A slow moving inflationary train wreck in the making would be the best description we can come up with that best describes the underlying theme of world financial markets right now.
With the exception of grains we have all the big commodity futures trading at, or within a pip or two of, multi-week highs. US treasuries are seemingly grasping in desperation to stay afloat especially relative to junk bonds. It is said that the tipping point for inflation is a break down in confidence in the government bond market. Well it sure looks to be what is happening. This is evidenced by a number of corporate bonds in the US trading with yields less than that of the US Government! Goodness if the rate at which the gap is closing between yields on emerging market debt and US treasuries continues then US treasuries will be classified as junk!
We believe that the whole PIGS thing has cleverly disguised the inner theme of currency markets. Yes the USD Index has been strong, but take away the impact of the euro and the USD Index is not looking so bucksome!

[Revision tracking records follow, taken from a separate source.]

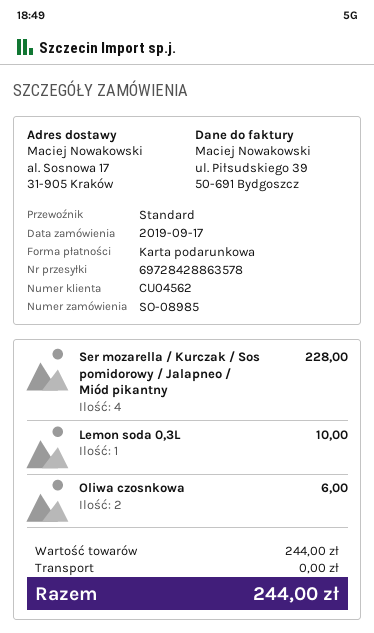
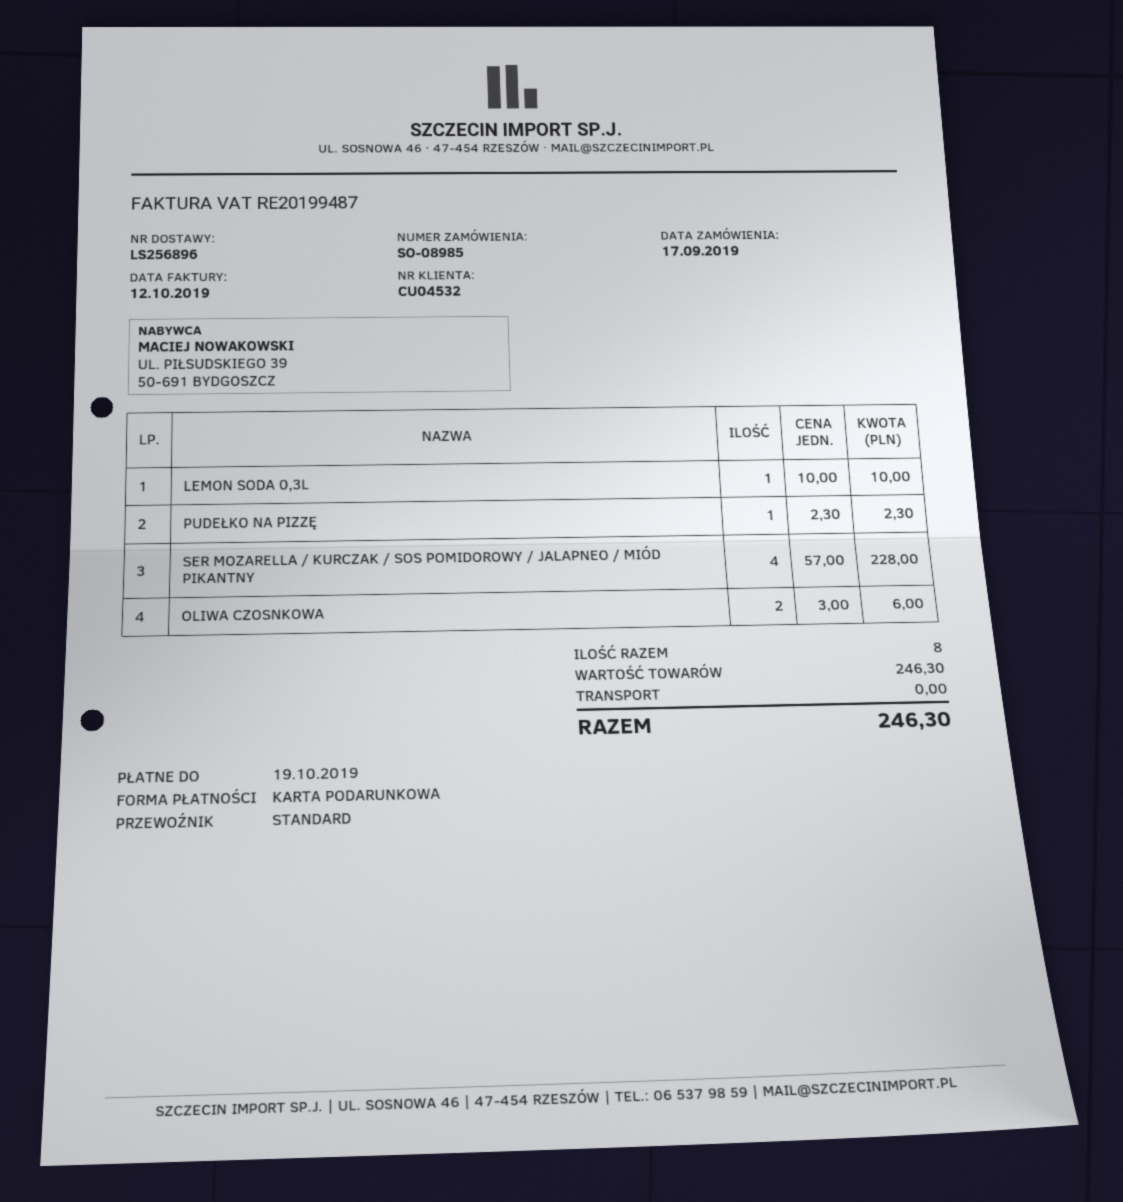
customer number: CU04562 -> CU04532
PUDEŁKO NA PIZZĘ: none -> 1 for 2.30
subtotal: 244.00 -> 246.30
total: 244.00 -> 246.30

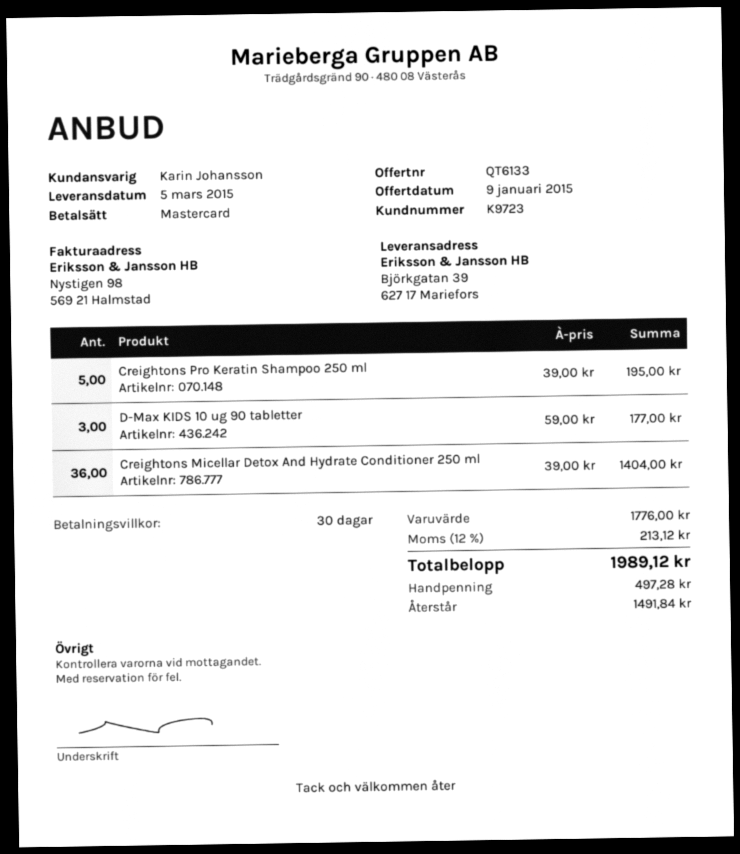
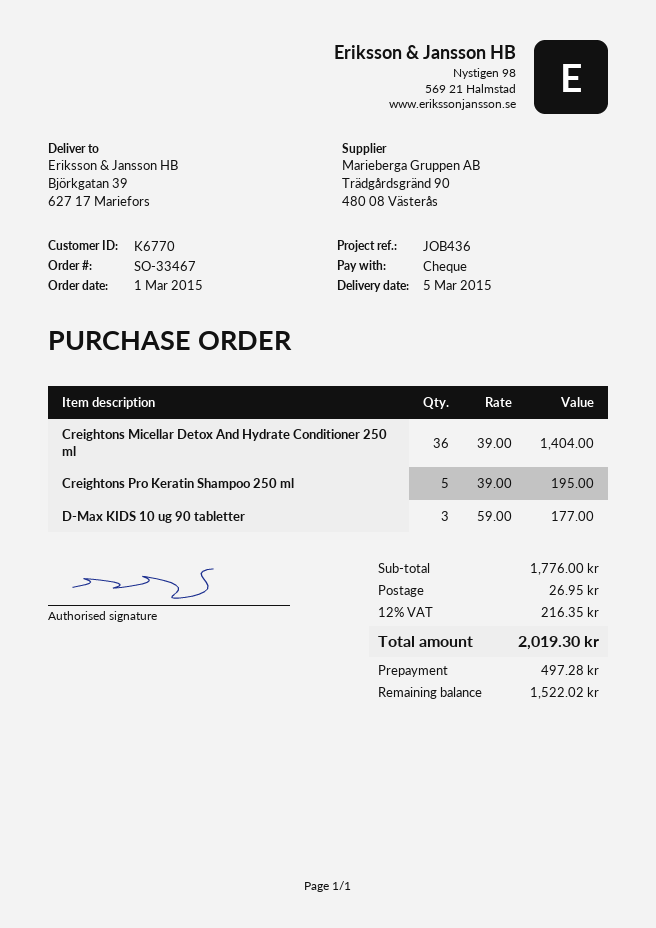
customer number: K9723 -> K6770
payment method: Mastercard -> cheque
shipping: none -> 26.95
tax: 12% = 213.12 -> 12% = 216.35
total: 1989.12 -> 2019.30
balance: 1491.84 -> 1522.02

In fact it is looking rather dismal. We also believe that given the degree of short selling on the euro and the decision by the EU to unleash the furry of their capital ships on pesky "punters" waging war on Greece (rightly or wrongly), the USD Index is about to be dealt a crippling blow and perhaps with it US treasuries. Therein a chain or inflationary events will be set in motion, gold and silver at multi-year highs, crude above $100 a barrel, the CRB at multi-month highs and a rush into TIPs (relative to conventional treasuries at least).
Yes, the wheels are already in motion. Just look at how close the carry trade (NYSEARCA:DBV) is to a multi-week high.
This is not a dress rehearsal it is the real deal. Again, given the length of time the CRB Index (NYSEARCA:DBC), the carry trade (DBV), and US Treasuries (NYSEARCA:TLT) have moved in a sideway direction (6-10 months) the breakout is likely to be violent! As Tom Petty poetically put it: the waiting is the hardest part!